START RECORDS

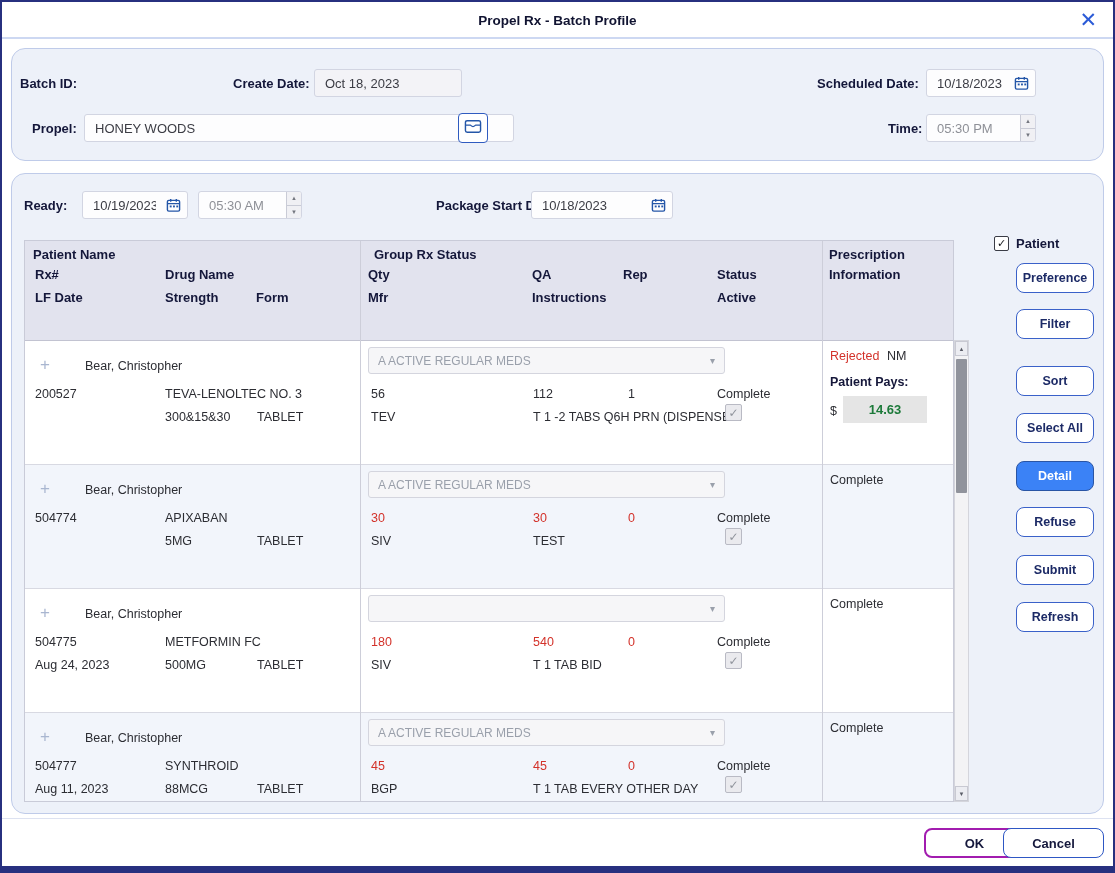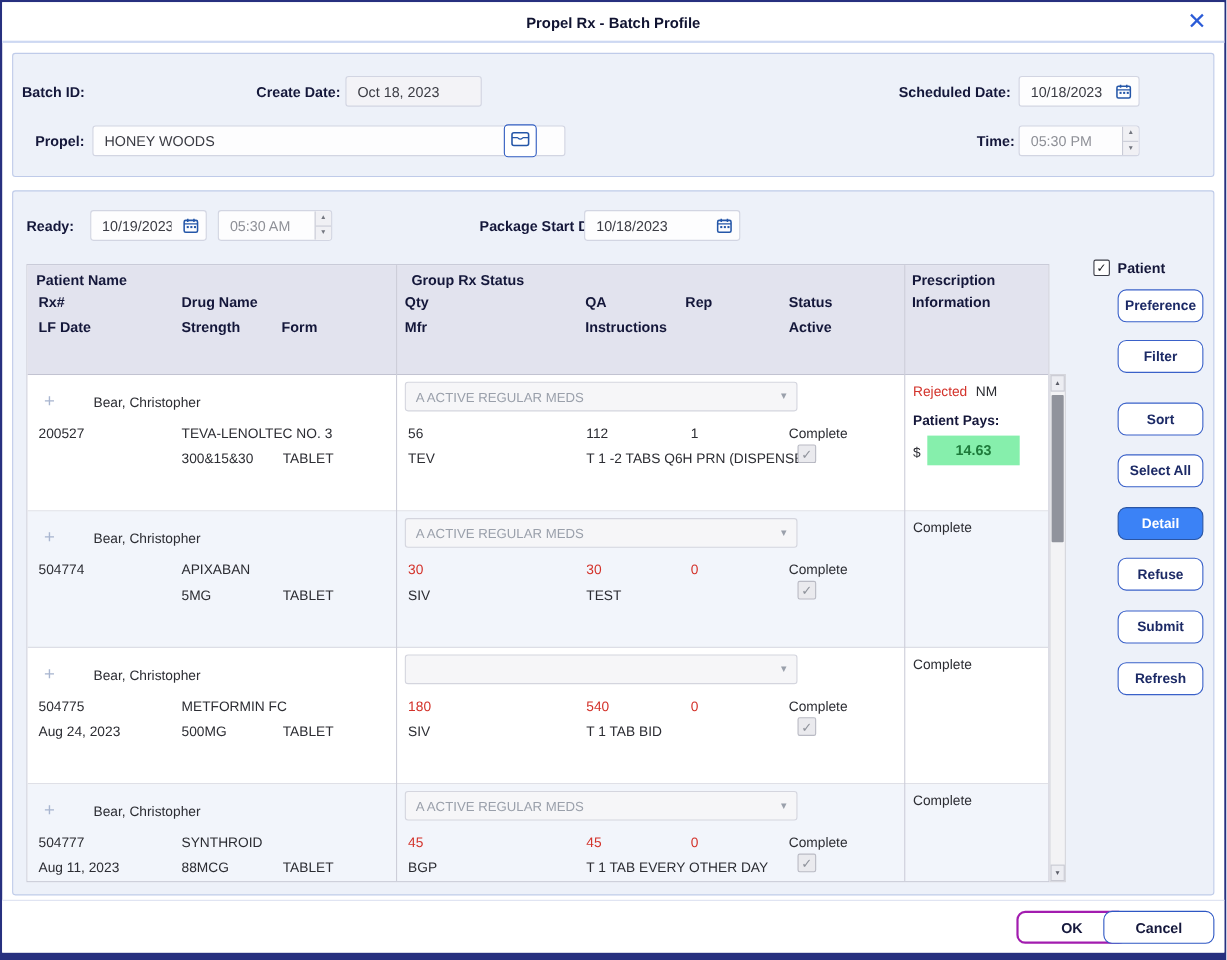--- a/index.html
+++ b/index.html
@@ -14,7 +14,7 @@
   .close{position:absolute;right:16px;top:5px;font-size:21px;color:#2b5bd7;font-weight:700;cursor:pointer;line-height:26px}
 
   
-  .panel{position:absolute;left:9px;right:9px;background:#edf1f9;border:1px solid #bfcbe9;border-radius:3px}
+  .panel{position:absolute;left:9px;right:9px;background:#edf1f9;border:1px solid #bfcbe9;border-radius:14px}
   #header-panel{top:46px;height:113px}
   #main-panel{top:171px;height:641px}
 

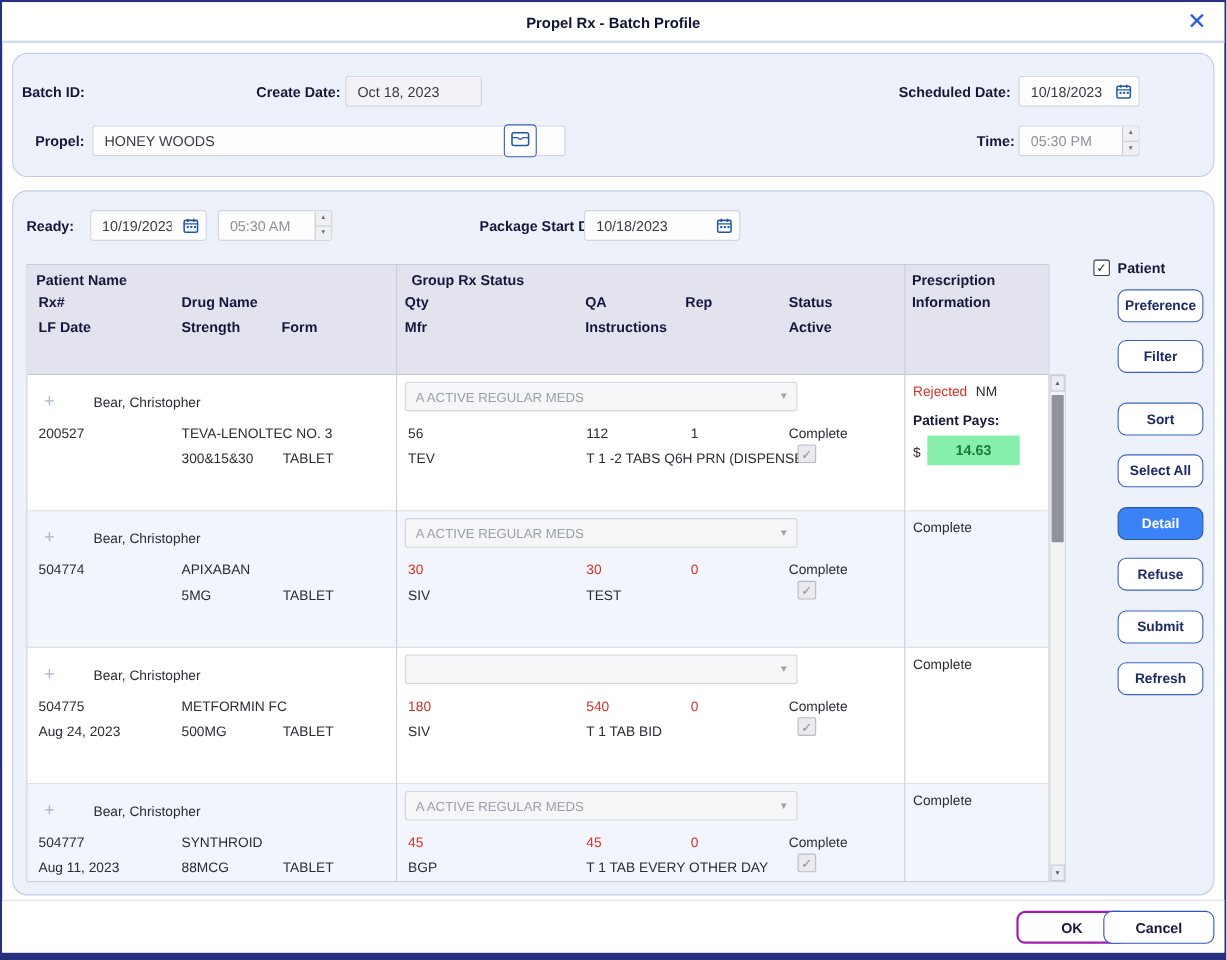--- a/index.html
+++ b/index.html
@@ -98,7 +98,7 @@
     <span class="lbl" style="left:8px;top:27px">Batch ID:</span>
 
     <span class="lbl" style="left:221px;top:27px">Create Date:</span>
-    <div class="field graybg" style="left:302px;top:20px;width:124px">
+    <div class="field graybg" style="left:302px;top:20px;width:148px">
       <input value="Oct 18, 2023" style="">
     </div>
 

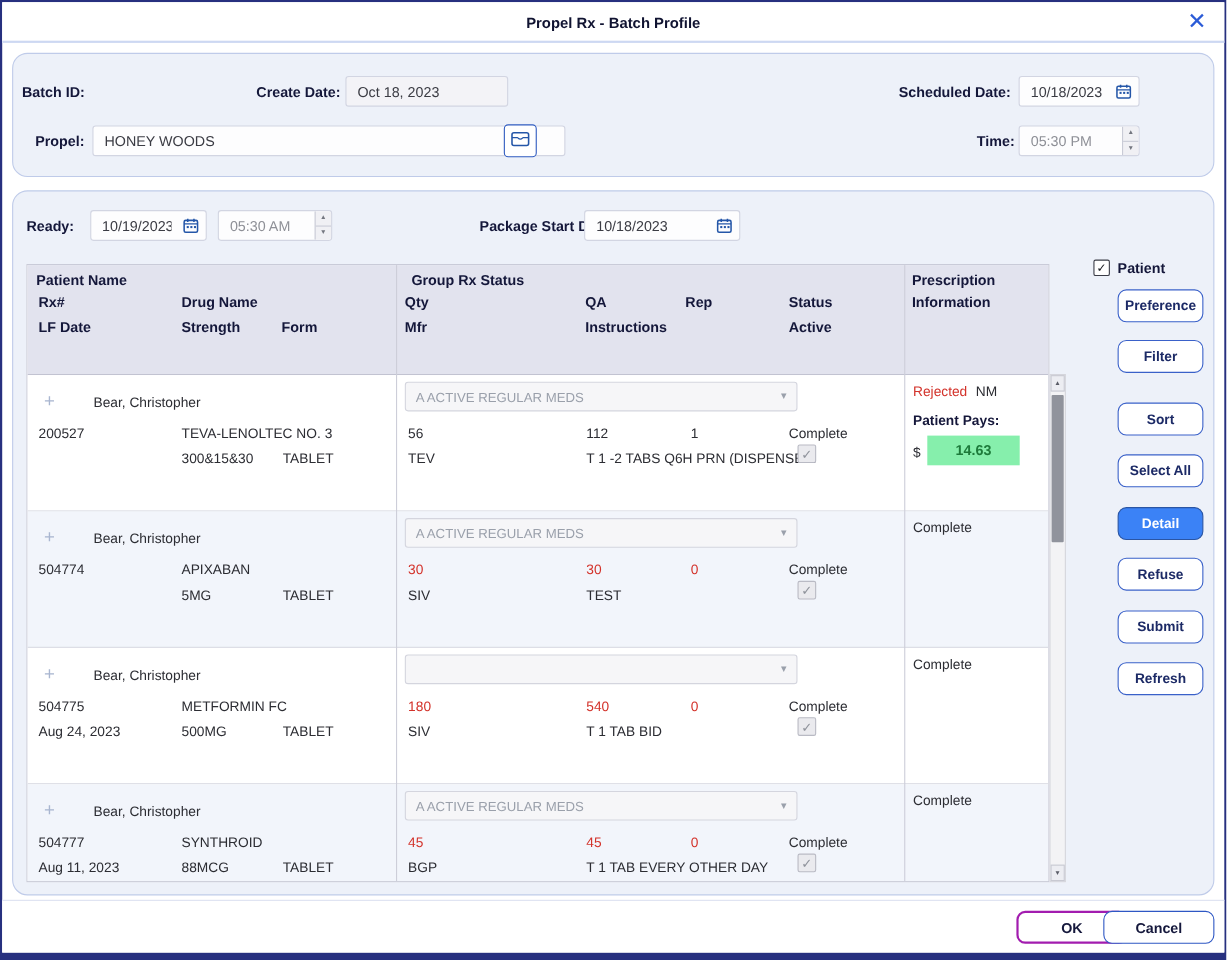--- a/index.html
+++ b/index.html
@@ -60,7 +60,7 @@
   .i-nm{left:862px;top:8px}
   .i-pays{left:805px;top:34px;font-weight:700;color:#15173a}
   .i-cur{left:805px;top:63px}
-  .amtbox{position:absolute;left:818px;top:55px;width:84px;height:27px;background:#86efac;display:flex;align-items:center;justify-content:center;font-size:13px;font-weight:700;color:#1d7a3a}
+  .amtbox{position:absolute;left:818px;top:55px;width:84px;height:27px;background:#e5e5e5;display:flex;align-items:center;justify-content:center;font-size:13px;font-weight:700;color:#1d7a3a}
   .i-complete{left:805px;top:8px}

END RECORDS

- _ACTIVITY_
Copy all lines from the data that hold the word "center".

- _RESPONSE TO THIS EXERCISE_
-  .amtbox{position:absolute;left:818px;top:55px;width:84px;height:27px;background:#86efac;display:flex;align-items:center;justify-content:center;font-size:13px;font-weight:700;color:#1d7a3a}
+  .amtbox{position:absolute;left:818px;top:55px;width:84px;height:27px;background:#e5e5e5;display:flex;align-items:center;justify-content:center;font-size:13px;font-weight:700;color:#1d7a3a}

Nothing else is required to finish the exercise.